The iShares National AMT-Free Muni Bond ETF (MUB) has been trading at a discount to its underlying holdings for a record-long period as muni investors continue to worry about the potential impact of rising interest rates and fallout from Detroit’s recent bankruptcy filing.
MUB, the largest ETF in the category with $3.2 billion of assets, has been trading at a discount to its net asset value for 60 consecutive days, Bloomberg News reported Thursday.
The muni bond ETF saw a 1% discount to intraday indicative value on Thursday morning, according to Morningstar. [iShares: Munis, Michigan and the Consequence of Choice]

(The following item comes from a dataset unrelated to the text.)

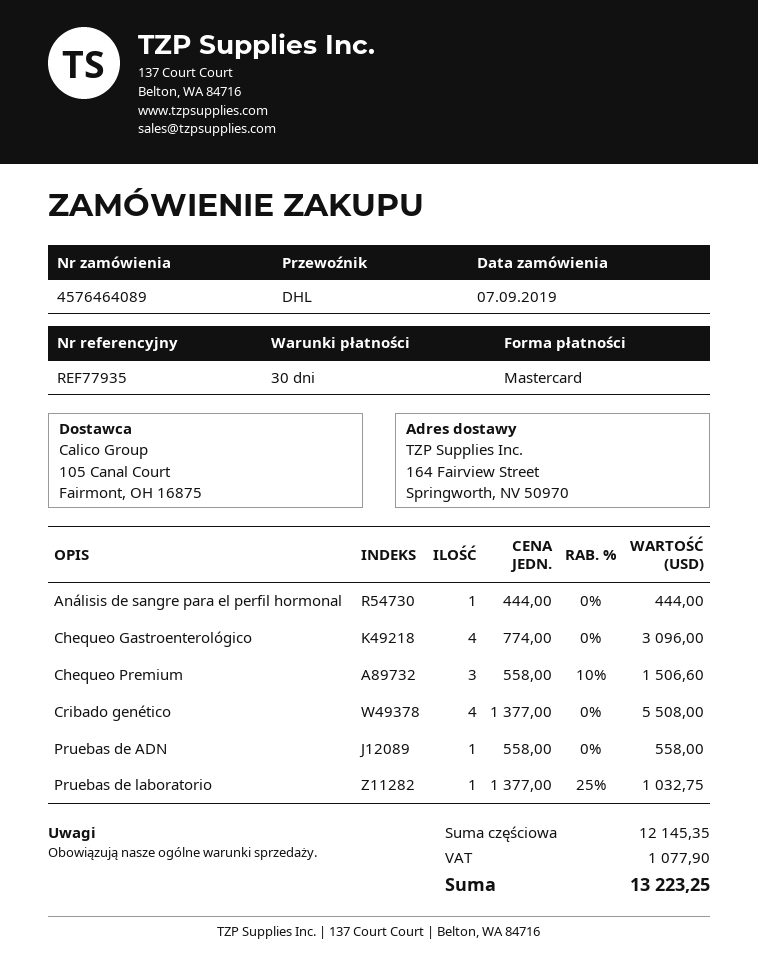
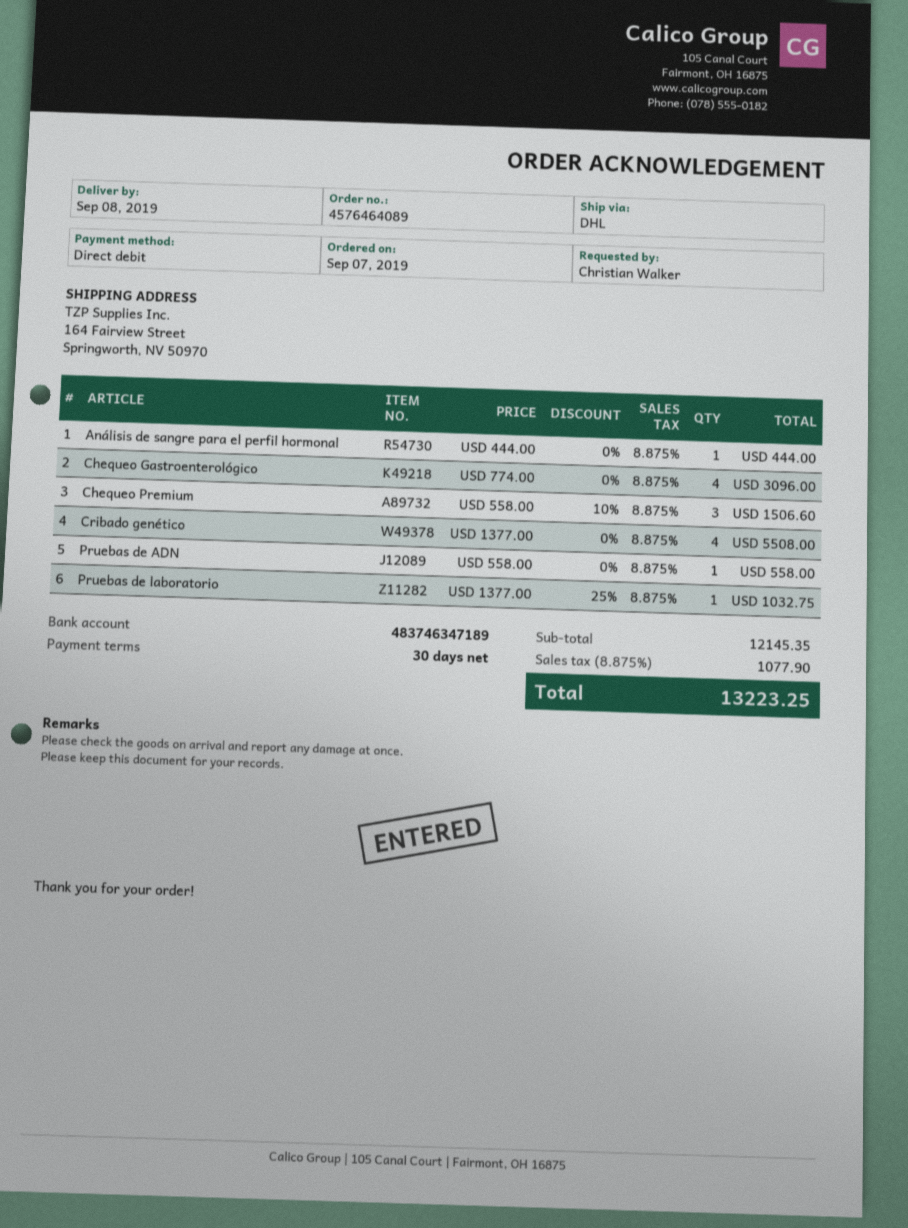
payment method: Mastercard -> direct debit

Bart Mosley, co-president of Trident Municipal Research, told Bloomberg the current discount may persist for the next few weeks, reflecting concern that interest rates will rise further if the Federal Reserve cuts its bond purchases. [Bond ETFs and Illiquid Markets]
“Although munis are getting interesting, there might be a better entry point down the road when there’s more clarity in the rate cycle,” said Matthew Tucker, head of iShares fixed-income strategy, in the report.
Some bond ETFs have traded at discounts to underlying value this year as interest rates rise. In particular, funds tracking the more illiquid sectors of the bond market can see premiums and discounts. These can be due to price discovery as the ETFs trade in real time while the underlying holdings may not have transacted in days, or sometimes weeks. [Digging Deeper Into Bond ETF Pricing, Liquidity]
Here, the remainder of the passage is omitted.